Mechanical ventilation in itself can harm the lung and cause ventilator-induced lung injury (VILI), which can induce or aggravate acute respiratory distress syndrome (ARDS). Much debate remains over pivotal concepts regarding the pathophysiology of VILI, especially about the precise contribution, kinetics, and primary role of potential VILI mechanisms. Consequently, it remains largely unknown how best to design a well-timed and full-bodied mechanical ventilation strategy. Little is known also about small airways dysfunction in ARDS. Dynamic positron emission tomography (PET) with [18F]fluoro-2-deoxy-D-glucose (18F-FDG) can be used to image cellular metabolism, which during lung inflammation mainly reflects neutrophil activity, allowing the study of regional lung inflammation in vivo. We studied the regional evolution of inflammation using dynamic PET/CT imaging of 18F-FDG in VILI and during different lung-protective mechanical ventilation strategies. By dynamic CT we investigated also the location and magnitude of peripheral airway closure and alveolar collapse under high and low distending pressures and high and low inspiratory oxygen fraction. Piglets were submitted to an experimental model of early ARDS combining repeated lung lavages and injurious mechanical ventilation. The animals were subsequently studied during sustained VILI, or submitted to distinct approaches of lung-protective mechanical ventilation: the one recommended by the ARDS Network (ARDSNet), or to one defined as open lung approach (OLA). The normally and poorly aerated regions - corresponding to intermediate gravitational zones - were the primary targets of the inflammatory process accompanying early VILI, which may be attributed to the small volume of the aerated lung that receives most of ventilation. The ARDSNet strategy did not attenuate global pulmonary inflammation during 27h and led to a concentration of inflammatory activity in the upper and poorly aerated lung regions. The OLA, in comparison with the ARDSNet approach, resulted in sustained and better gas exchange and lung mechanics. Moreover, the OLA strategy resulted in less global and regional inflammation. Dynamic CT data suggested that a significant amount of airway closure and related reabsorption atelectasis occurs in acute lung injury. Whether potential distal bronchioles injury (“bronchiolotrauma”) is a critical and decisive element in ventilator-associated lung injury is a matter for future studies.
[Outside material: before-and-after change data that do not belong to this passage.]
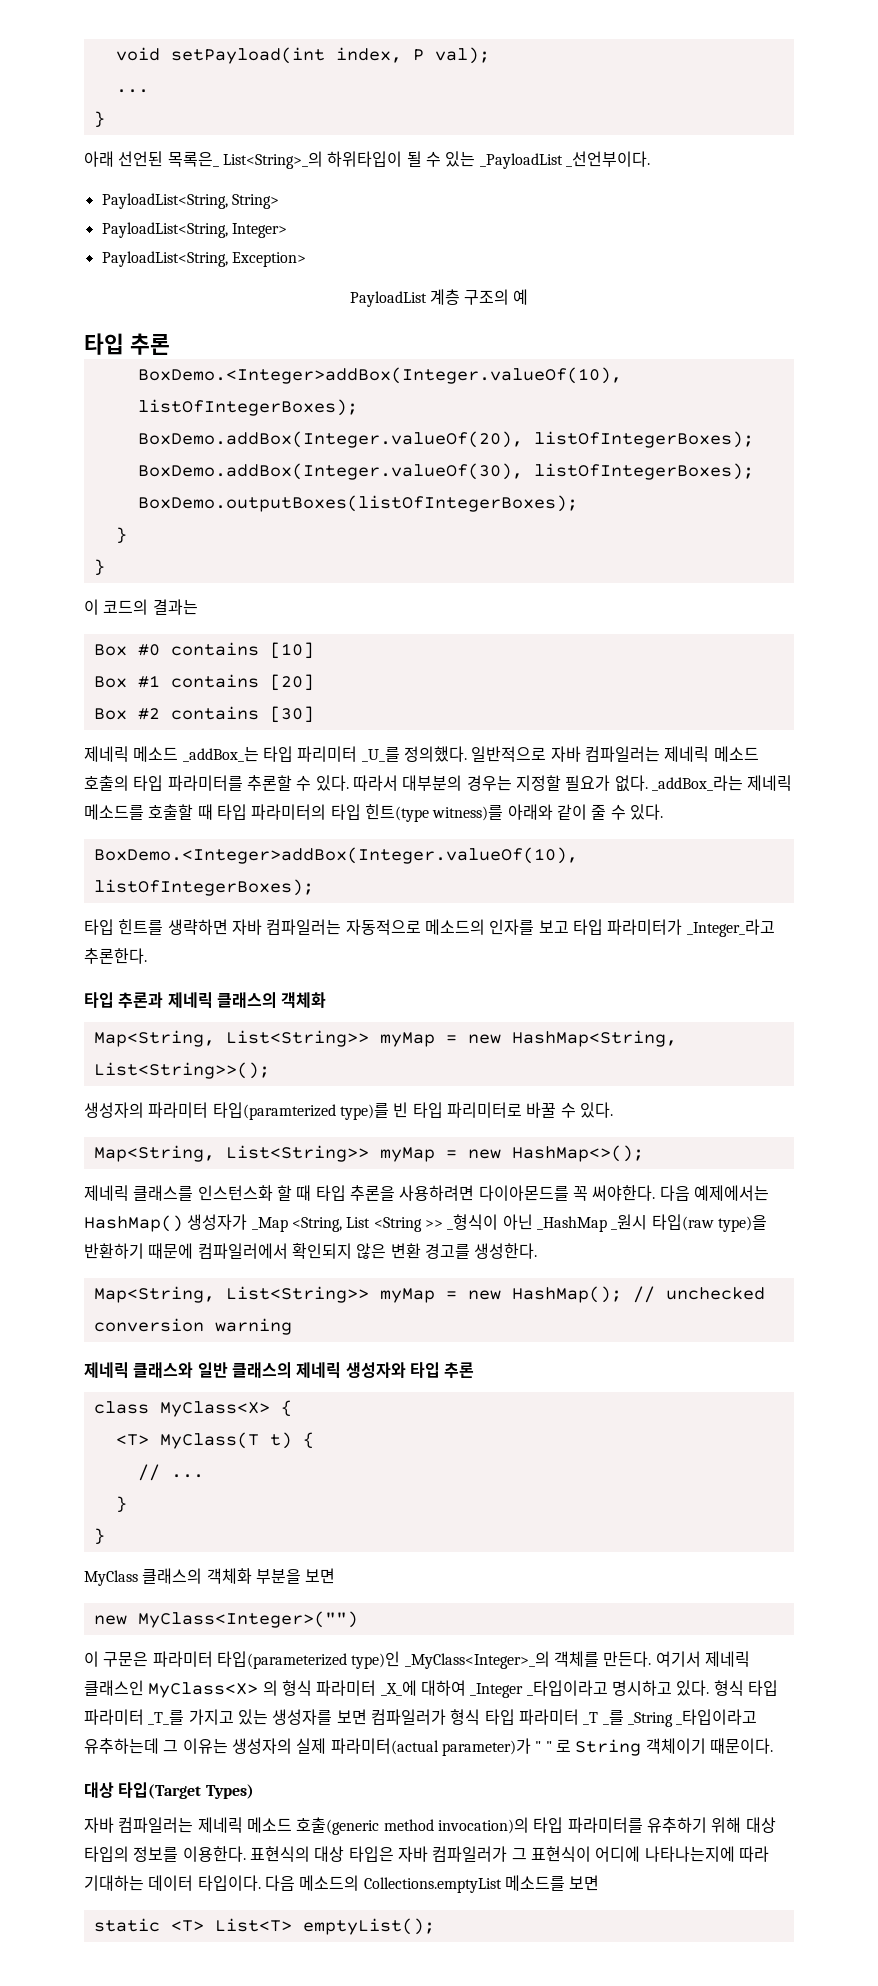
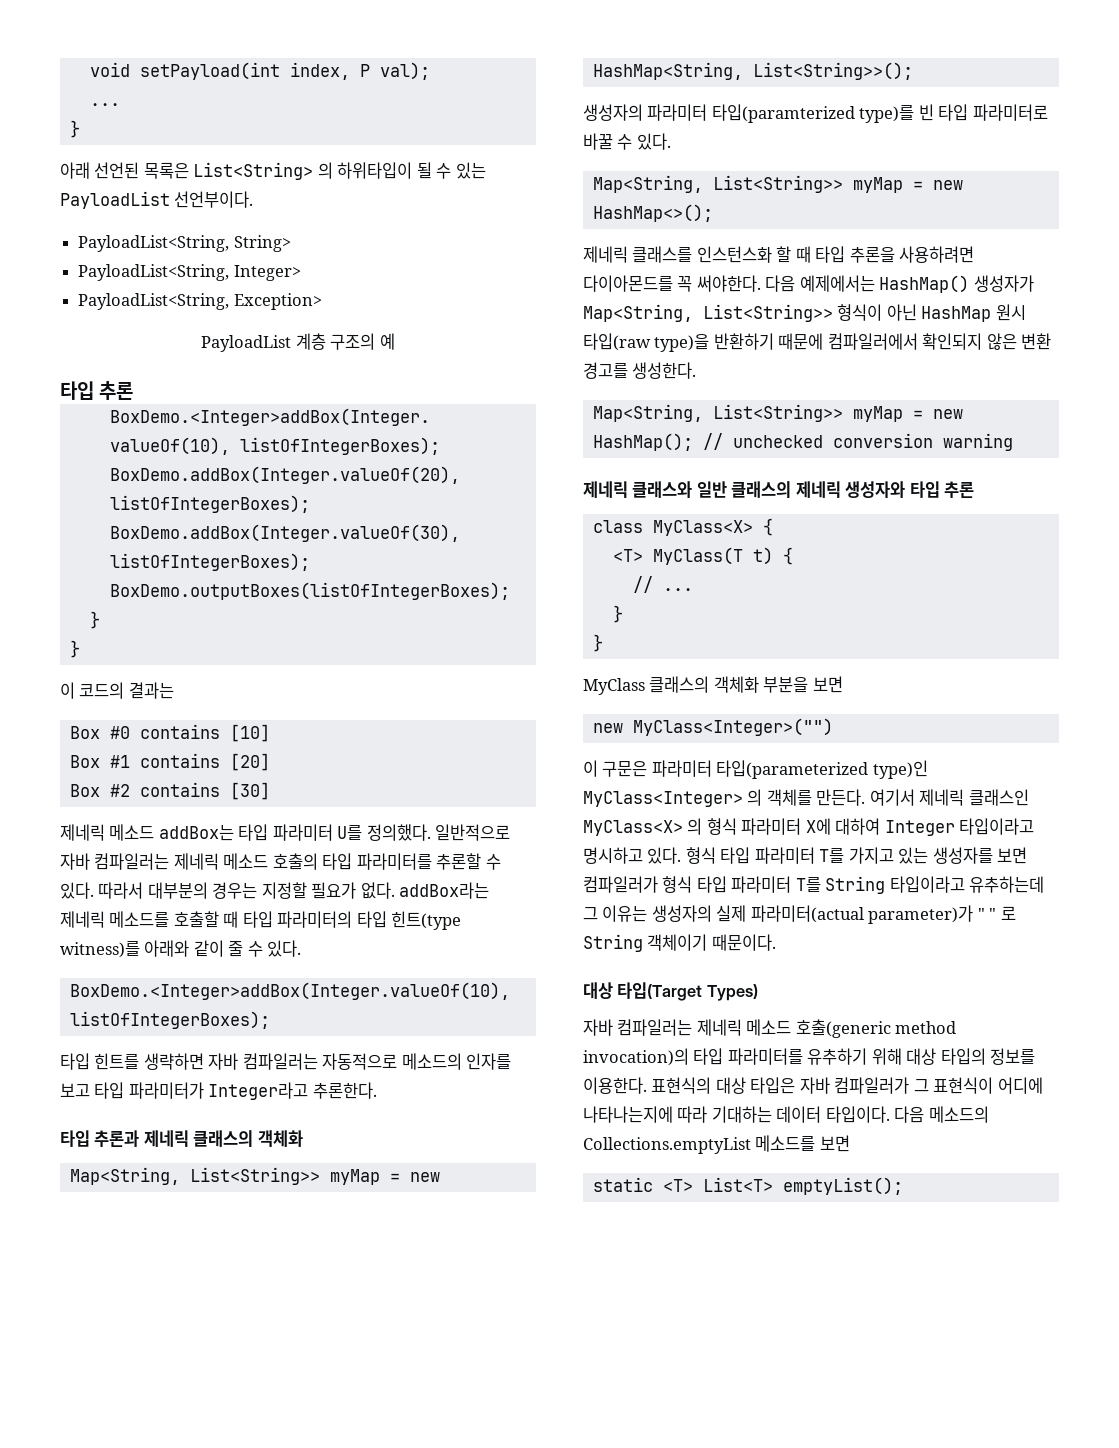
- 아래 선언된 목록은_ List<String>_의 하위타입이 될 수 있는 _PayloadList _선언부이다.
+ 아래 선언된 목록은 List<String> 의 하위타입이 될 수 있는 PayloadList 선언부이다.
- 제네릭 메소드 _addBox_는 타입 파리미터 _U_를 정의했다.
+ 제네릭 메소드 addBox는 타입 파라미터 U를 정의했다.
- 따라서 대부분의 경우는 지정할 필요가 없다. _addBox_라는 제네릭 메소드를 호출할 때 타입 파라미터의 타입 힌트(type witness)를 아래와 같이 줄 수 있다.
+ 따라서 대부분의 경우는 지정할 필요가 없다. addBox라는 제네릭 메소드를 호출할 때 타입 파라미터의 타입 힌트(type witness)를 아래와 같이 줄 수 있다.
- 타입 힌트를 생략하면 자바 컴파일러는 자동적으로 메소드의 인자를 보고 타입 파라미터가 _Integer_라고 추론한다.
+ 타입 힌트를 생략하면 자바 컴파일러는 자동적으로 메소드의 인자를 보고 타입 파라미터가 Integer라고 추론한다.
- 생성자의 파라미터 타입(paramterized type)를 빈 타입 파리미터로 바꿀 수 있다.
+ 생성자의 파라미터 타입(paramterized type)를 빈 타입 파라미터로 바꿀 수 있다.
- 다음 예제에서는 HashMap() 생성자가 _Map <String, List <String >> _형식이 아닌 _HashMap _원시 타입(raw type)을 반환하기 때문에 컴파일러에서 확인되지 않은 변환 경고를 생성한다.
+ 다음 예제에서는 HashMap() 생성자가 Map<String, List<String>> 형식이 아닌 HashMap 원시 타입(raw type)을 반환하기 때문에 컴파일러에서 확인되지 않은 변환 경고를 생성한다.
- 이 구문은 파라미터 타입(parameterized type)인 _MyClass<Integer>_의 객체를 만든다.
+ 이 구문은 파라미터 타입(parameterized type)인 MyClass<Integer> 의 객체를 만든다.
- 여기서 제네릭 클래스인 MyClass<X> 의 형식 파라미터 _X_에 대하여 _Integer _타입이라고 명시하고 있다.
+ 여기서 제네릭 클래스인 MyClass<X> 의 형식 파라미터 X에 대하여 Integer 타입이라고 명시하고 있다.
- 형식 타입 파라미터 _T_를 가지고 있는 생성자를 보면 컴파일러가 형식 타입 파라미터 _T _를 _String _타입이라고 유추하는데 그 이유는 생성자의 실제 파라미터(actual parameter)가 " " 로 String 객체이기 때문이다.
+ 형식 타입 파라미터 T를 가지고 있는 생성자를 보면 컴파일러가 형식 타입 파라미터 T를 String 타입이라고 유추하는데 그 이유는 생성자의 실제 파라미터(actual parameter)가 " " 로 String 객체이기 때문이다.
Place, publisher, year, edition, pages
Uppsala: Acta Universitatis Upsaliensis, 2014. 68 p.
Digital Comprehensive Summaries of Uppsala Dissertations from the Faculty of Medicine, ISSN 1651-6206 ; 1018
[18F]fluoro-2-deoxy-D-glucose; positron emission tomography; acute pulmonary inflammation; acute respiratory distress syndrome; mechanical ventilation; ventilator-induced lung injury
National Category
Medical and Health Sciences
urn:nbn:se:uu:diva-230022 (URN)978-91-554-9003-4 (ISBN)
Public defence
2014-10-03, Enghoffsalen, Akademiska sjukhuset, Uppsala, 09:00 (English)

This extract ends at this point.